Produce a verbatim copy of the following records, leaving out all pictures.

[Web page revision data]
___

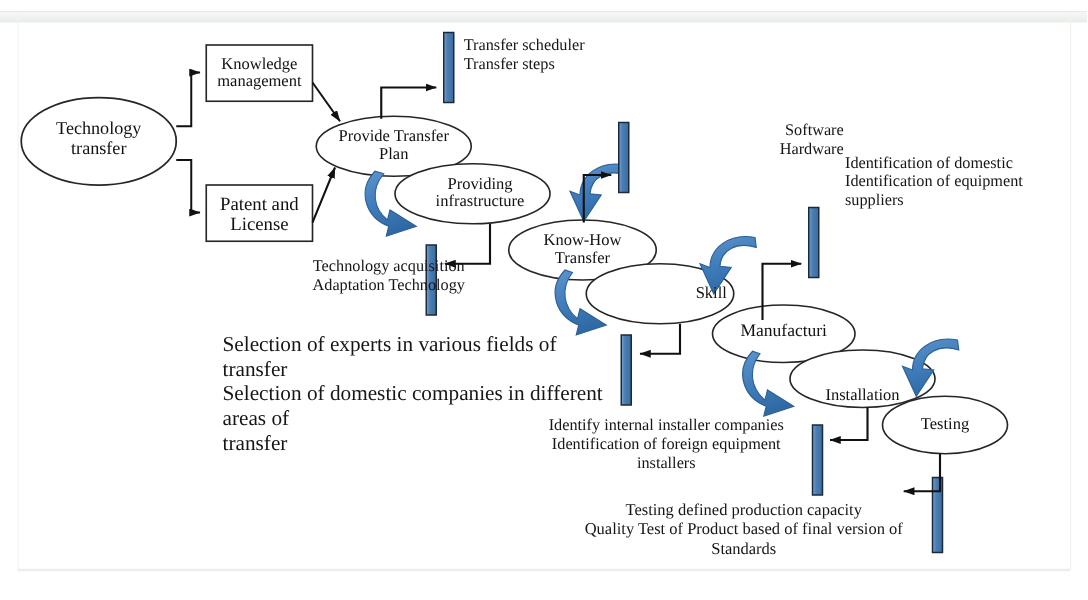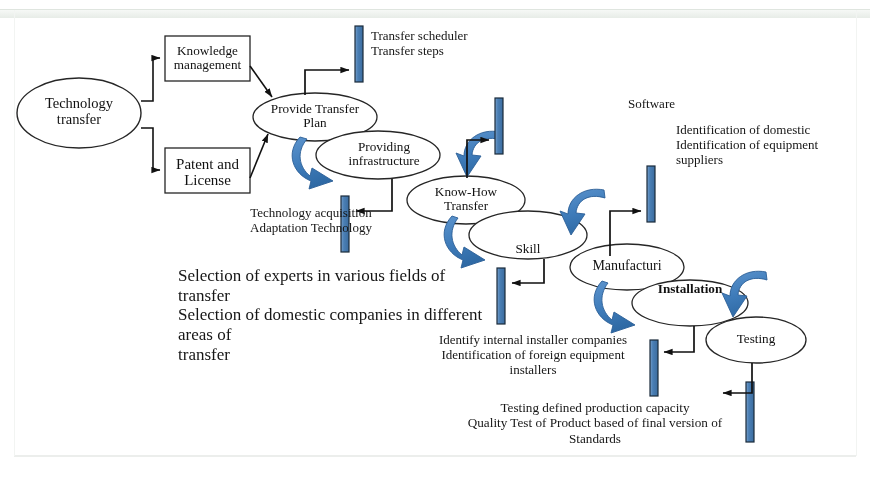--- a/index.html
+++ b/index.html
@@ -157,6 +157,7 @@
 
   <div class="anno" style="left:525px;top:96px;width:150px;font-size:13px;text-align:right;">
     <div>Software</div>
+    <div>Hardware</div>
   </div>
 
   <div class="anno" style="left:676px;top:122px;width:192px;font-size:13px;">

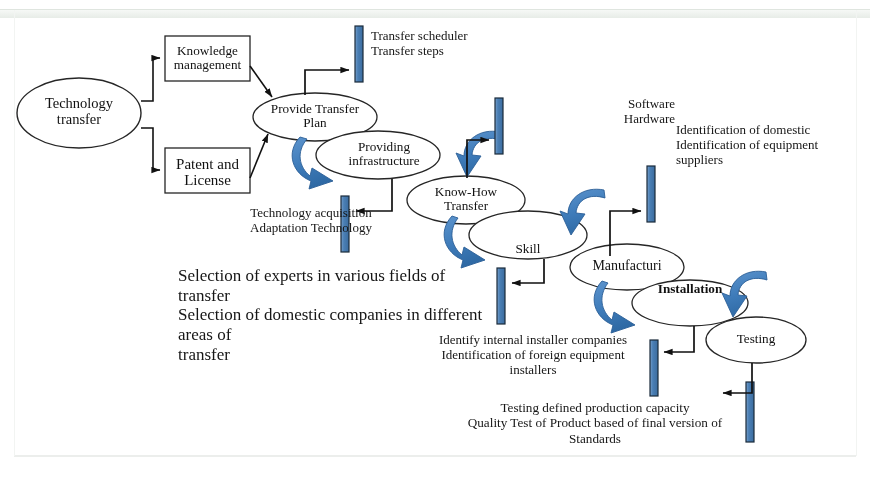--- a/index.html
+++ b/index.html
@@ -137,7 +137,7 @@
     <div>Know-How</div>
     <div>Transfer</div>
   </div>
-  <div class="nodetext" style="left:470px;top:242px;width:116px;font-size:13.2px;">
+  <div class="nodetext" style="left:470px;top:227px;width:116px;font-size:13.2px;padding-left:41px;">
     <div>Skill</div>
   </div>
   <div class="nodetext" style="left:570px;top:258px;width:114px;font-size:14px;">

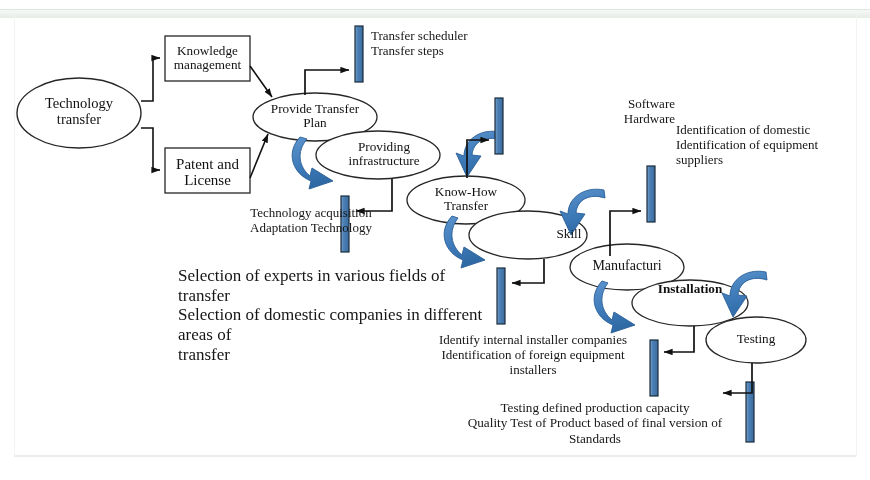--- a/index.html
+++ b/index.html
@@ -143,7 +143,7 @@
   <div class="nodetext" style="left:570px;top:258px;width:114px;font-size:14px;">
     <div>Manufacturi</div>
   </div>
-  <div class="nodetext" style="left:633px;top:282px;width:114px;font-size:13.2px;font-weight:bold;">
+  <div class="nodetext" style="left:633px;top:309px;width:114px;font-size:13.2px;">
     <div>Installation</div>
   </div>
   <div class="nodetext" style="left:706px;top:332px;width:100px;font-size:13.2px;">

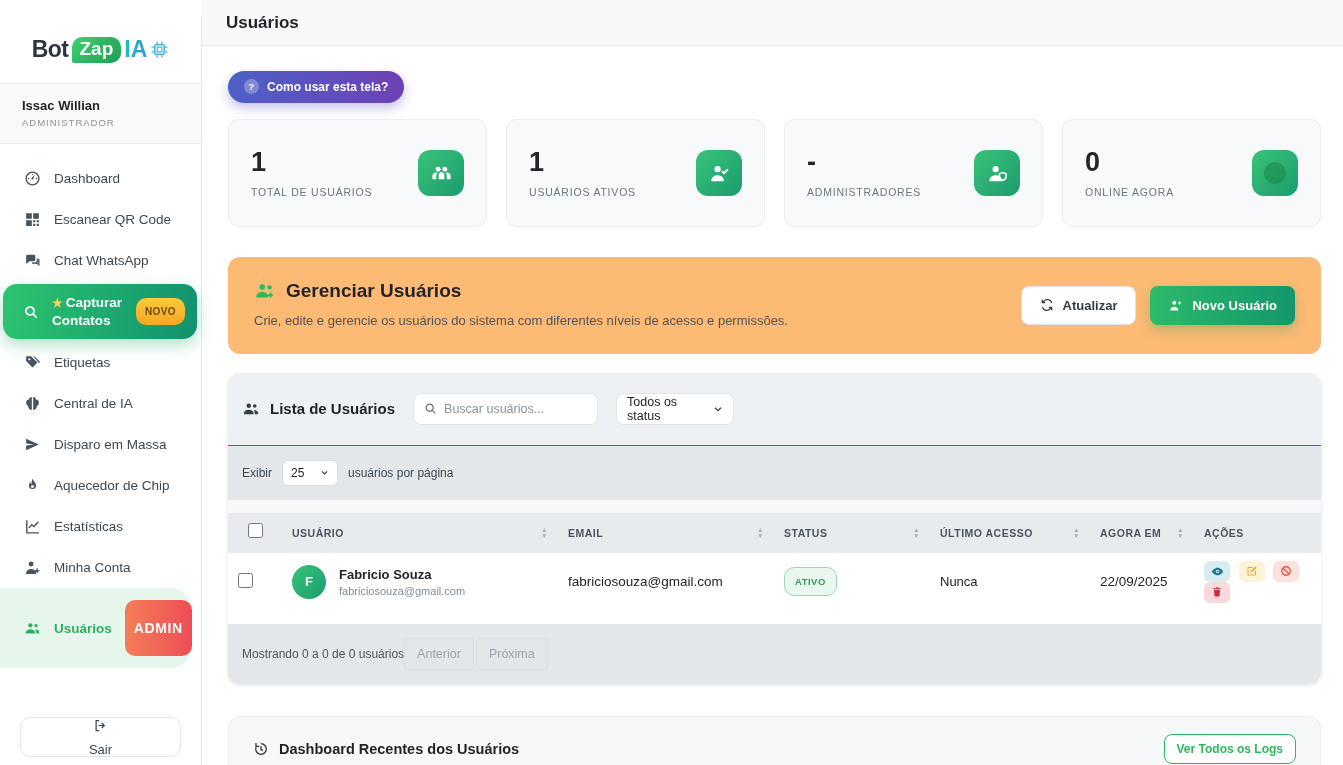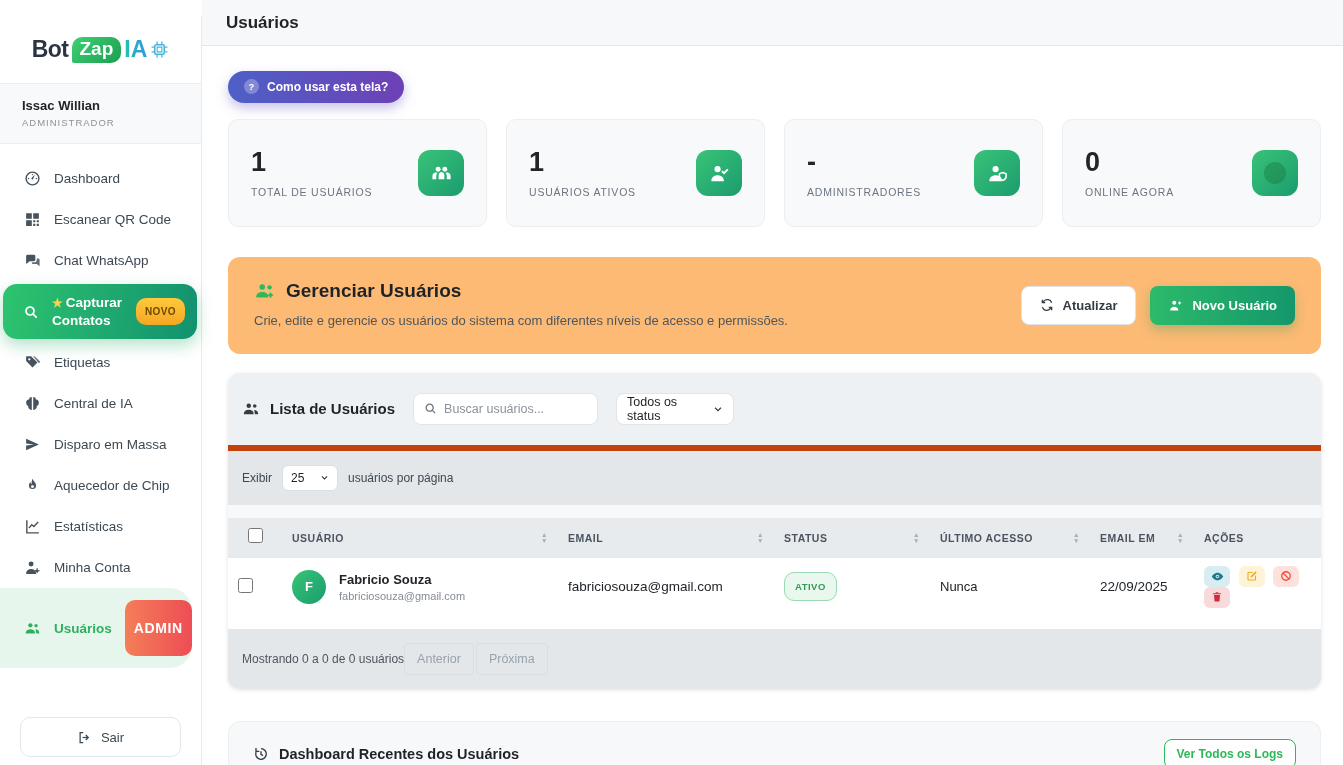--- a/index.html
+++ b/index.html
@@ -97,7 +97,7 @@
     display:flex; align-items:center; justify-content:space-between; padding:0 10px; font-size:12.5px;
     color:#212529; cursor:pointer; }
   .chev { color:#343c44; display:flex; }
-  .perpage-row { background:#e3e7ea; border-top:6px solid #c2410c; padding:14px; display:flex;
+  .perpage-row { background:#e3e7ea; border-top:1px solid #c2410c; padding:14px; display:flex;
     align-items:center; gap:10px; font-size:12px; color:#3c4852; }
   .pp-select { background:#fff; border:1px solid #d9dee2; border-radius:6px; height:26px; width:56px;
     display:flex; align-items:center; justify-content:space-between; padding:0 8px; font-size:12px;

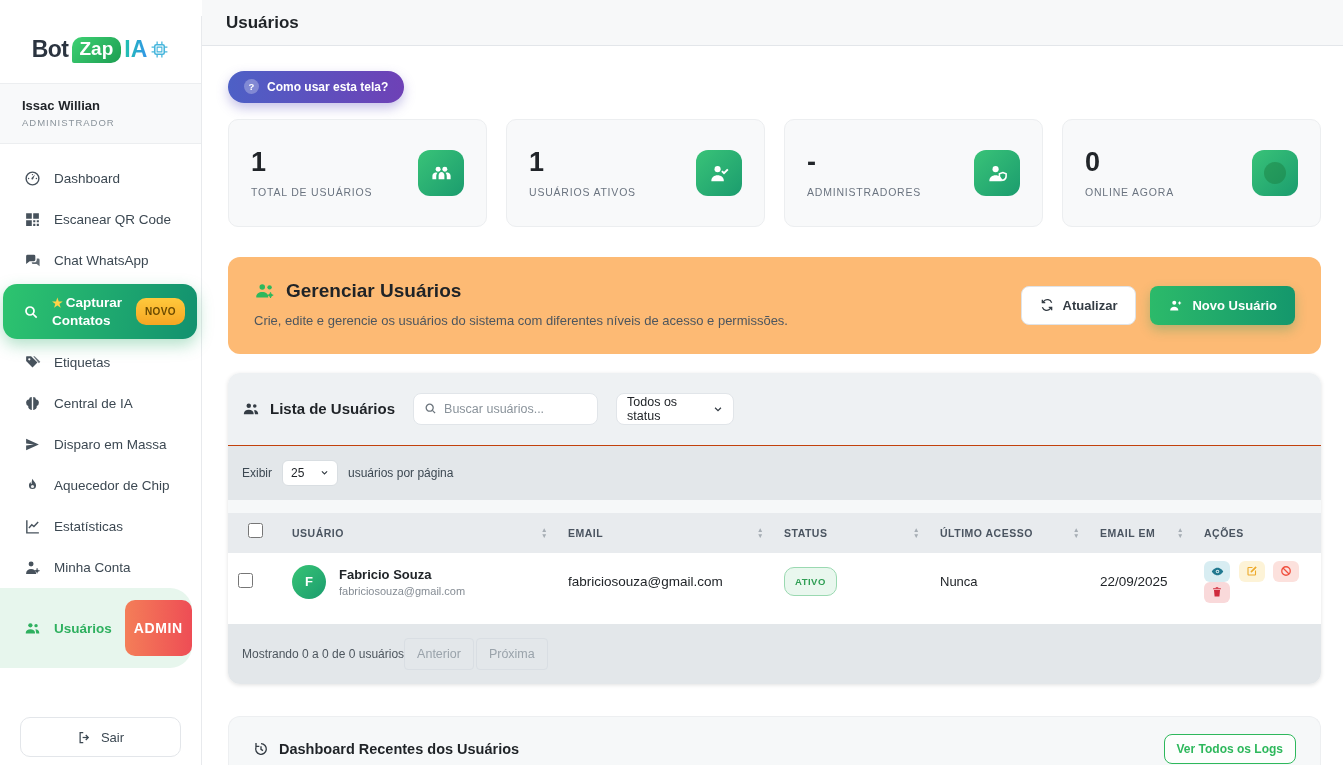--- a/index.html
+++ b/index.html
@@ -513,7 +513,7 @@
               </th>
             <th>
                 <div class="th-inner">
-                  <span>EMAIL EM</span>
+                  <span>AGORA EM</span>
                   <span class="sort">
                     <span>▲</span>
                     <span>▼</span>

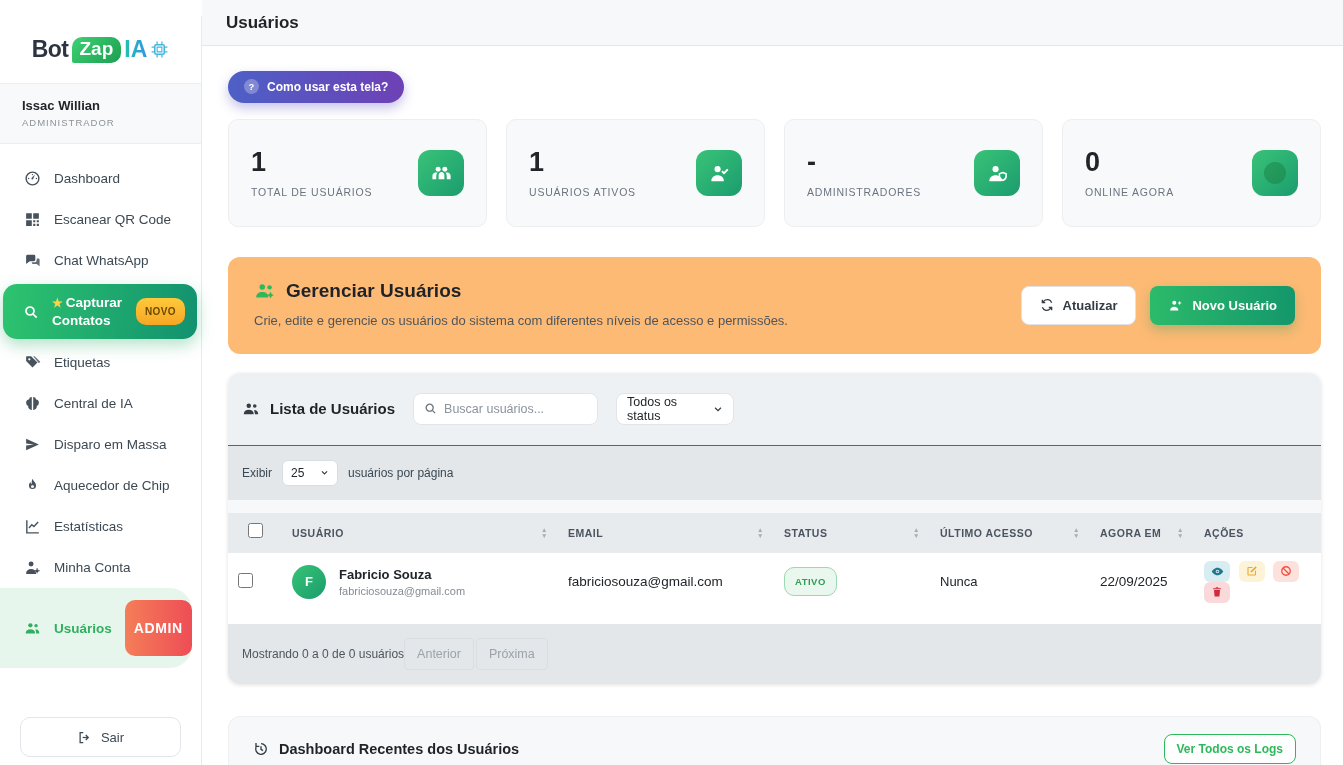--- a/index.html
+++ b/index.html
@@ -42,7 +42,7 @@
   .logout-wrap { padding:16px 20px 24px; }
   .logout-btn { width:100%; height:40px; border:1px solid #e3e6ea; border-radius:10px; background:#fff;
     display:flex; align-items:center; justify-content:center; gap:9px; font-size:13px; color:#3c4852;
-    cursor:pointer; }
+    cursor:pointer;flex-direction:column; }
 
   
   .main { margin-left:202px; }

___

Response to the exercise:
--- a/index.html
+++ b/index.html
@@ -157,6 +157,7 @@
 
   <div class="anno" style="left:525px;top:96px;width:150px;font-size:13px;text-align:right;">
     <div>Software</div>
+    <div>Hardware</div>
   </div>
 
   <div class="anno" style="left:676px;top:122px;width:192px;font-size:13px;">

--- a/index.html
+++ b/index.html
@@ -137,7 +137,7 @@
     <div>Know-How</div>
     <div>Transfer</div>
   </div>
-  <div class="nodetext" style="left:470px;top:242px;width:116px;font-size:13.2px;">
+  <div class="nodetext" style="left:470px;top:227px;width:116px;font-size:13.2px;padding-left:41px;">
     <div>Skill</div>
   </div>
   <div class="nodetext" style="left:570px;top:258px;width:114px;font-size:14px;">

--- a/index.html
+++ b/index.html
@@ -143,7 +143,7 @@
   <div class="nodetext" style="left:570px;top:258px;width:114px;font-size:14px;">
     <div>Manufacturi</div>
   </div>
-  <div class="nodetext" style="left:633px;top:282px;width:114px;font-size:13.2px;font-weight:bold;">
+  <div class="nodetext" style="left:633px;top:309px;width:114px;font-size:13.2px;">
     <div>Installation</div>
   </div>
   <div class="nodetext" style="left:706px;top:332px;width:100px;font-size:13.2px;">

--- a/index.html
+++ b/index.html
@@ -97,7 +97,7 @@
     display:flex; align-items:center; justify-content:space-between; padding:0 10px; font-size:12.5px;
     color:#212529; cursor:pointer; }
   .chev { color:#343c44; display:flex; }
-  .perpage-row { background:#e3e7ea; border-top:6px solid #c2410c; padding:14px; display:flex;
+  .perpage-row { background:#e3e7ea; border-top:1px solid #c2410c; padding:14px; display:flex;
     align-items:center; gap:10px; font-size:12px; color:#3c4852; }
   .pp-select { background:#fff; border:1px solid #d9dee2; border-radius:6px; height:26px; width:56px;
     display:flex; align-items:center; justify-content:space-between; padding:0 8px; font-size:12px;

--- a/index.html
+++ b/index.html
@@ -513,7 +513,7 @@
               </th>
             <th>
                 <div class="th-inner">
-                  <span>EMAIL EM</span>
+                  <span>AGORA EM</span>
                   <span class="sort">
                     <span>▲</span>
                     <span>▼</span>

--- a/index.html
+++ b/index.html
@@ -42,7 +42,7 @@
   .logout-wrap { padding:16px 20px 24px; }
   .logout-btn { width:100%; height:40px; border:1px solid #e3e6ea; border-radius:10px; background:#fff;
     display:flex; align-items:center; justify-content:center; gap:9px; font-size:13px; color:#3c4852;
-    cursor:pointer; }
+    cursor:pointer;flex-direction:column; }
 
   
   .main { margin-left:202px; }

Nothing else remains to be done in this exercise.